La politique discordante

Depuis un peu plus d’un an, au moment où le gouvernement Harper a dévoilé sa réforme de l’assurance-emploi, le journal a suivi de près tout ce qui touche à cette réforme. Nous avons tenté d’exposer les motifs du gouvernement fédéral actuel pour procéder à cette réforme, de rappeler la philosophie qui l’encadre, d’expliquer comment cette réforme est dommageable à l’économie des régions rurales qui dépendent d’activités économiques saisonnières. Si vous avez suivi les dossiers publiés par le journal et ses positions éditoriales sur le dossier de la réforme, vous jugerez sans doute logique que nous souscrivions aux conclusions auxquelles arrive le professeur Jean-François Caron dans son livre, L’assurance-emploi, les raisons de la colère.

La réforme de l’assurance-emploi est discordante sur plusieurs plans en ce qui a trait à la tradition politique canadienne des cinquante dernières années. D’abord, le principe même de la Fédération canadienne, qui a créé ce grand pays qui est le nôtre, est fondé sur l’entraide entre les régions qui le constituent.

C’est issu de ce principe que nous avons une formule de redistribution des revenus du gouvernement fédéral: les provinces riches contribuent à renflouer les finances des provinces plus démunies, comme le Nouveau-Brunswick. C’est le but de la péréquation. Le professeur Caron remarque que la réforme de l’assurance-emploi remet en cause l’obligation constitutionnelle que nous nous sommes donnée, comme Canadiens, de s’entraider.

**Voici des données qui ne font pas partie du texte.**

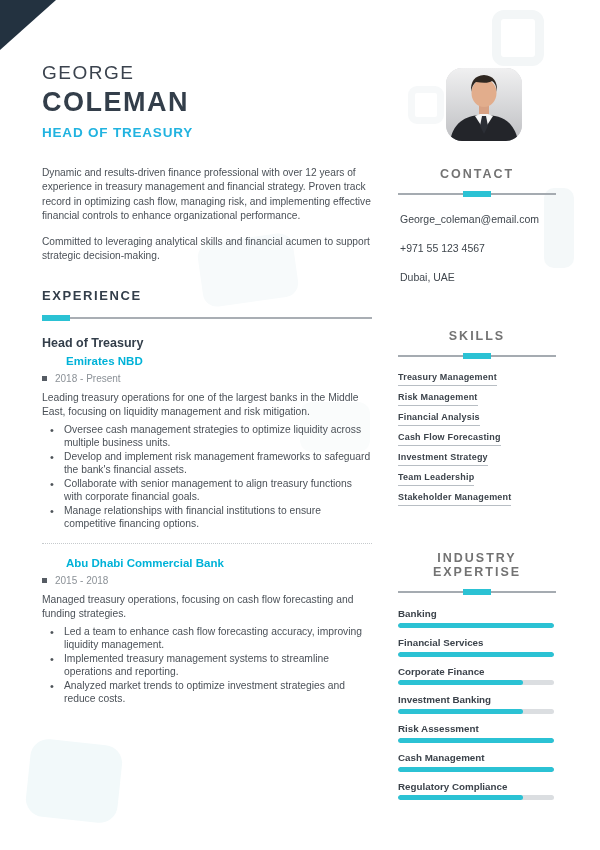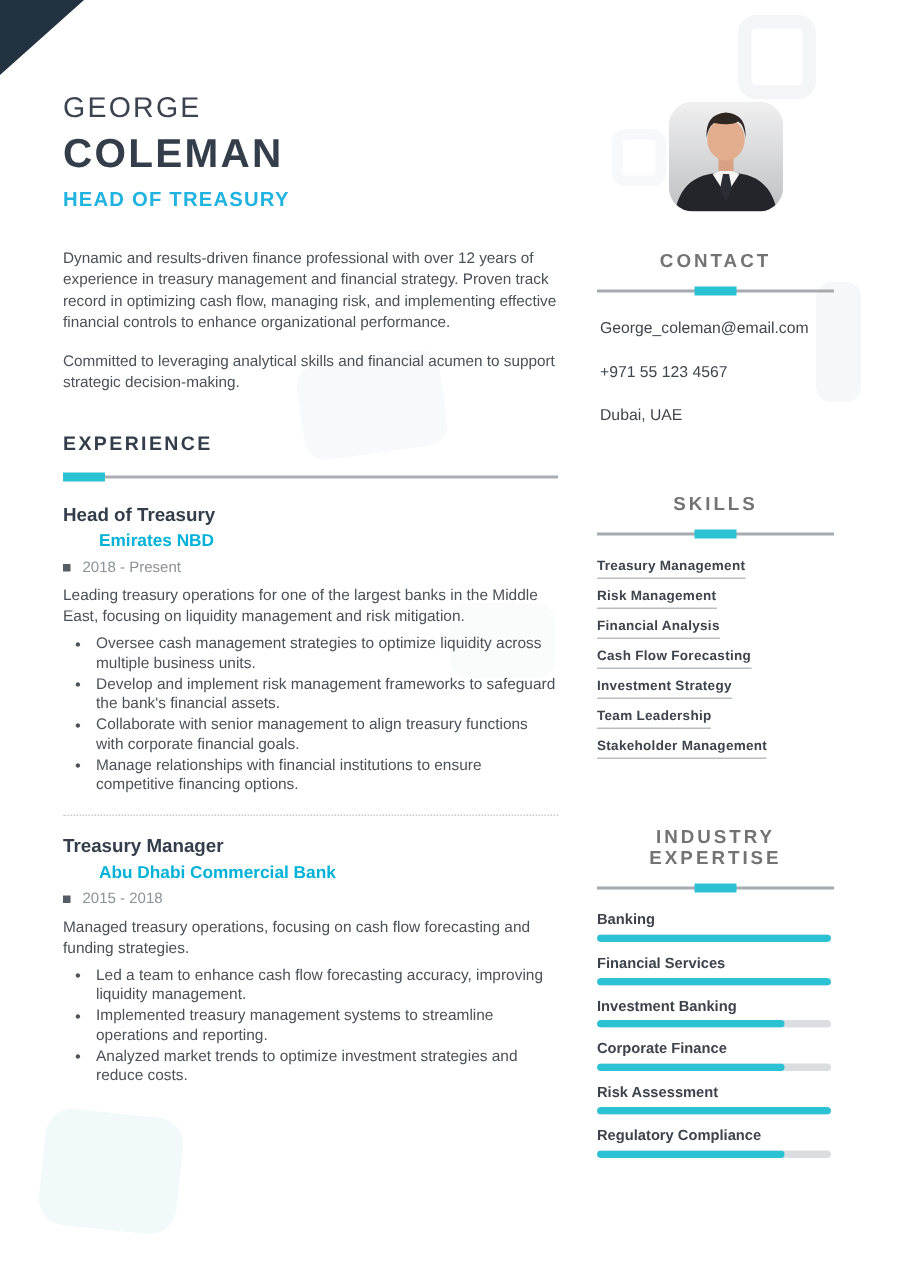"Treasury Manager" div.job-title { html: <div>Treasury Manager</div> -> none }
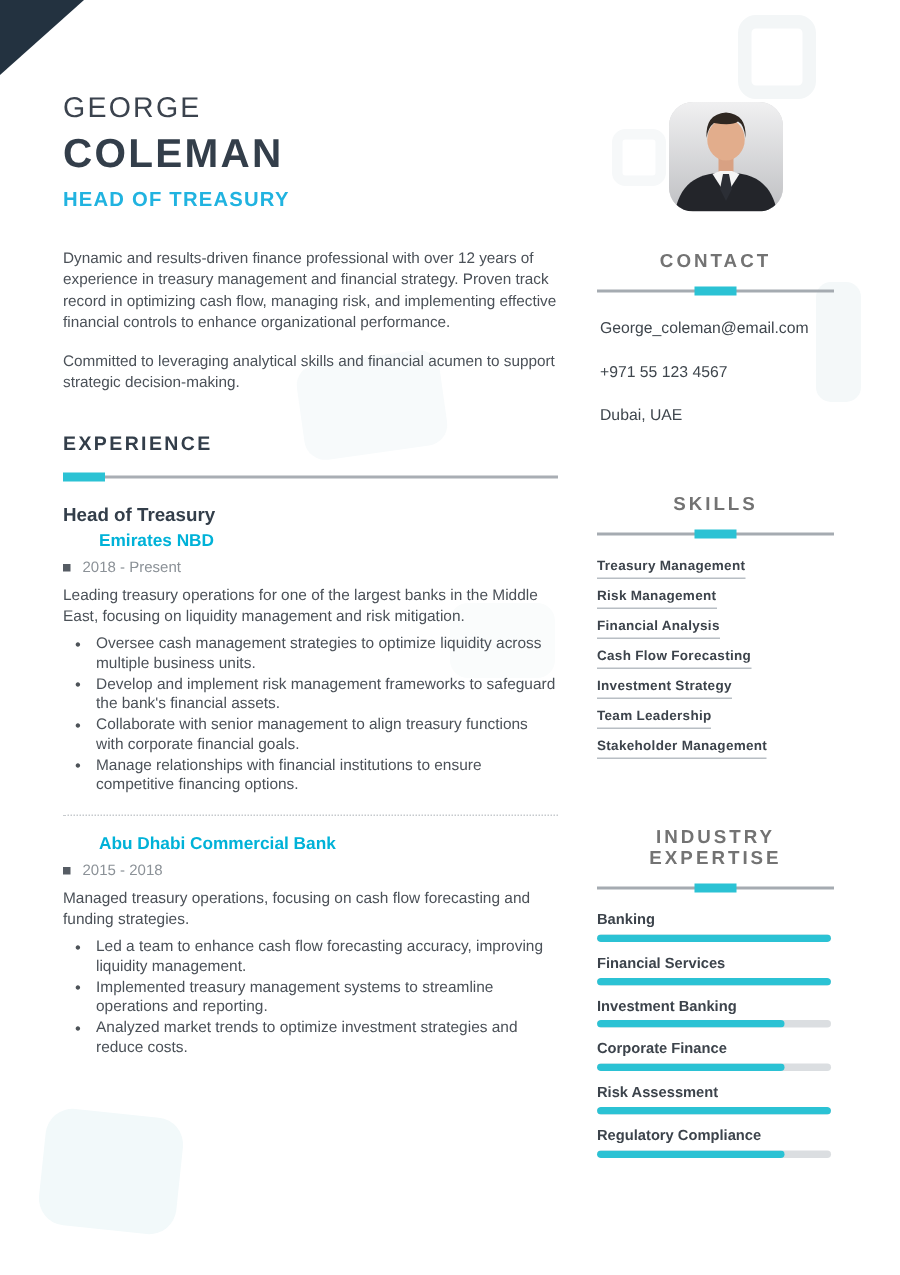"Investment Banking" div.industry-item { order: before "Corporate Finance" -> after "Corporate Finance" }
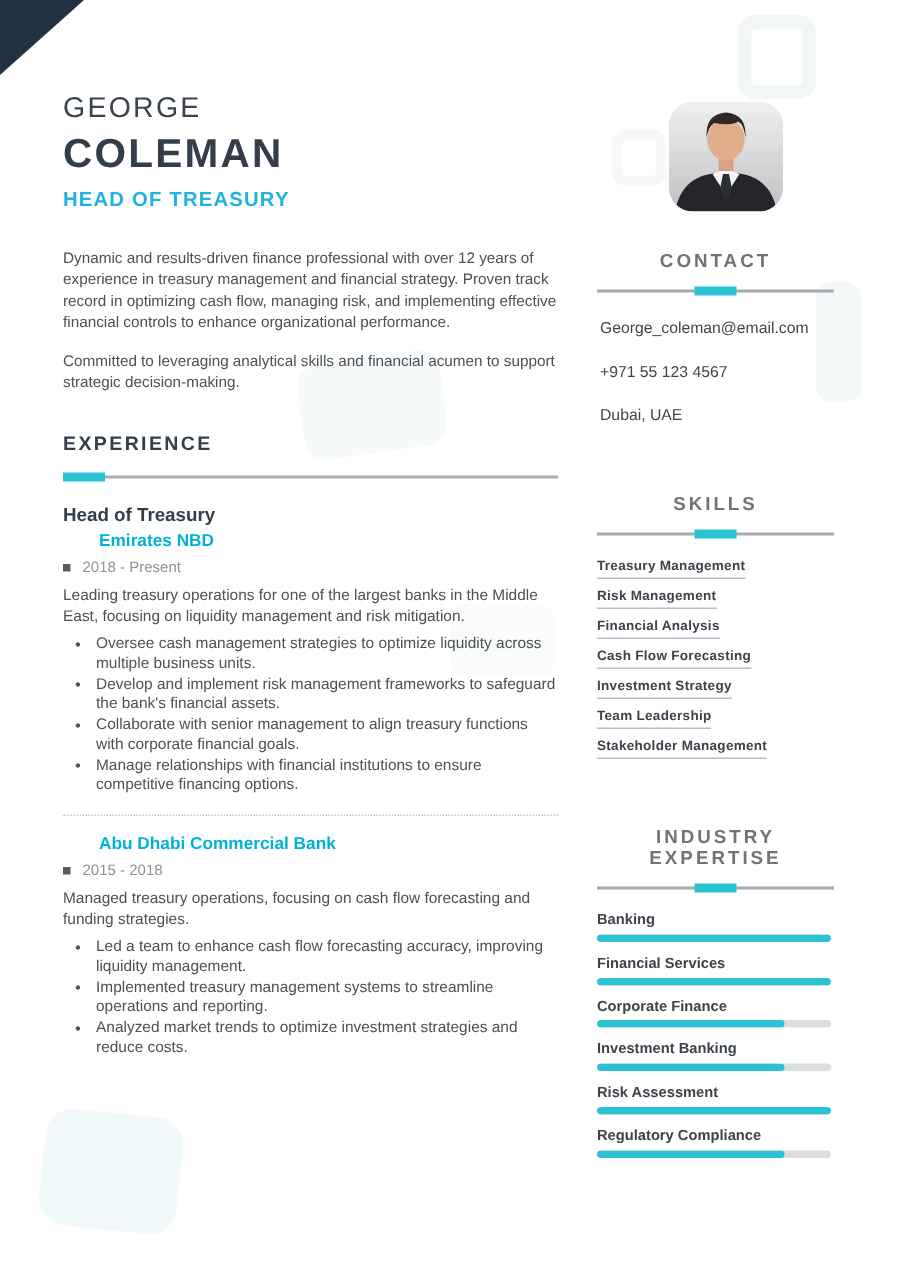"Cash Management" div.industry-item { html: none -> <div> <div>Cash Management</div> <div> <div></div> </div> </div> }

Si la réforme de l’assurance-emploi a été la source d’une colère collective, tant dans les provinces de l’Atlantique que dans d’autres provinces, comme le Québec et le nord de l’Ontario, en Alberta et en Saskatchewan la réforme de l’assurance-emploi est bien accueillie. Non seulement les gens originaires de ces provinces prospères appuient-ils presque sans réserve la réforme de l’assurance-emploi, mais parmi les résidants de ces provinces qui approuvent la réforme, nous retrouvons d’ex-concitoyens qui jugent que les gens de l’Est devraient faire comme eux: se déraciner en déménageant là où l’emploi explose et la prospérité croît tous azimuts. Le gouvernement Harper persiste et réussit à faire endosser par nos concitoyens de l’Ouest qu’il est injuste qu’ils aient à partager leur richesse avec les gens de l’Est qui choisissent de rester là où l’économie est non seulement presque anémique, mais saisonnière.

Plutôt que de corriger les perceptions des gens de l’Ouest que leurs concitoyens de l’Est sont des indigents sans ambition, le gouvernement Harper cultive à son profit ce préjugé. Comme l’explique le professeur Caron, M. Harper et ses stratèges considèrent qu’ils peuvent se maintenir au pouvoir sans obtenir l’appui des provinces de l’Est, à condition de rester très forts dans les provinces de l’Ouest. La nouvelle carte électorale les aidera, mais elle ne le garantit pas.

Mise à part la réforme de l’assurance-emploi qui, si elle est maintenue et poussée au bout de ses objectifs, affaiblira davantage les régions défavorisées du pays, la politique de développement régional a considérablement perdu de sa vigueur à l’endroit des régions comme la nôtre, rurale et dépendante des ressources naturelles qui engendrent des emplois saisonniers.

Si les politiciens fédéraux du Nouveau-Brunswick sont sincères quand ils affirment qu’ils travaillent pour leurs concitoyens, ils devraient lire, relire et apprendre par cœur l’ouvrage du professeur Caron. Plutôt que d’épouser la vision et la philosophie de développement économique de leurs amis de l’Ouest, il est du devoir des politiciens du Nouveau-Brunswick de combattre les préjugés de l’Ouest à notre égard en leur faisant comprendre l’importance du défi qui nous confronte ici, dans l’Est.

NDLR: L’Institut canadien d’information sur la santé (ICIS) nous a confirmé avoir fait une erreur dans les tableaux de l’étude que nous avons consultée sur les coûts de la santé au Canada par province. Le tableau qui révélait que le pourcentage des dépenses publiques en santé du Nouveau-Brunswick est pratiquement le même que la moyenne au Canada est exprimé en pourcentage des  dépenses totales en santé, et non en pourcentage du produit intérieur brut (PIB).